2.3 The Contract constitutes the entire agreement between the parties. The Customer acknowledges that it has not
relied on any statement, promise or representation made or given by or on behalf of the Company which is not
set out in the Contract. Any samples, drawings, descriptive matter, or advertising issued by the Company and
any descriptions or illustrations contained in the Company’s catalogues or brochures are issued or published
for the sole purpose of giving an approximate idea of the goods described in them. They shall not form part of
the Contract or any other contract between the Company and the Customer for the sale of the goods.
2.4 Any terms or conditions of the Customer or other terms and conditions whatsoever whether communicated before or after ordering or contracting are excluded from the Contract or any variation thereof unless expressly accepted by the Company in writing, and the Customer’s own conditions shall not be regarded as a counter offer.
2.5 The Company reserves the right to contact external credit reference agencies.
2.6 The exercise by the Company of any right pursuant to these Terms and Conditions shall be without prejudice
to any other right available to it whether hereunder or under general law.
3.1 Delivery dates and times specified by the Company are approximate only. Unless expressly agreed by the Company in writing, time for delivery is not and shall not be deemed to be of the essence of the Contract. The Customer shall make all arrangements necessary to take delivery of goods whenever they are tendered for delivery.
3.2 Delivery of the goods shall be completed on the goods’ arrival at the delivery address as provided by the
Customer in respect of the Contract.
3.3 If goods are sold and delivered to the Customer in instalments each delivery shall constitute a separate Contract,
and failure by the Company to deliver any one or more of the instalments or any claim by the Customer in respect
of any one or more instalments shall not entitle the Customer to treat the Contract as a whole as repudiated.
4. Cancelling Orders/Returned Goods
4.1 Goods which are not shown in the Company’s catalogue current at the time of order will only be accepted for
return and credit by the Company when the Company has given prior authorisation.
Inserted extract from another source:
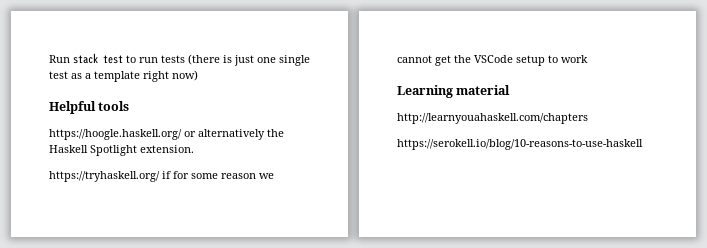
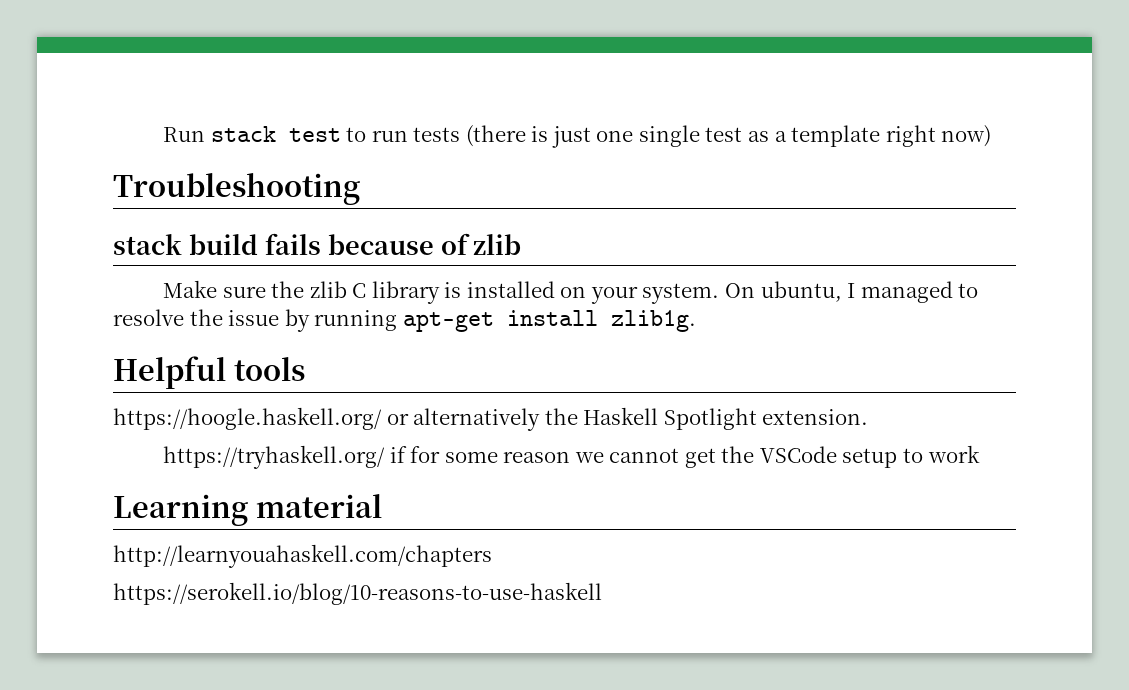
(198, 75) none -> [113,173,360,205] [113,233,522,255] [163,280,979,304] [113,309,696,332] // Troubleshooting // stack build fails because of zlib // Make sure the zlib C library is installed on your system. On ubuntu, I managed to resolve the issue by running apt-get install zlib1g.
Orders for such Goods
can only be cancelled prior to delivery to the Customer where the Company has yet to receive the Goods from
the manufacturer. The Company reserves the right to raise a reasonable cancellation charge and to invoice the
Customer for any cancellation charge levied by the manufacturer.
4.2 Goods which are shown in the Company’s catalogue in force at the time of order will be accepted for return
only upon the following conditions;
4.2.1 Returned goods must be accompanied by a return notice (or equivalent electronic information) containing the
Customer’s number, the number of the invoice upon which the goods were supplied and full details including
the reason for return.
4.2.2 Goods returned must be in a condition suitable for re-sale, e.g. all seals intact, with all original packaging and
accessories. Damaged goods will not be accepted.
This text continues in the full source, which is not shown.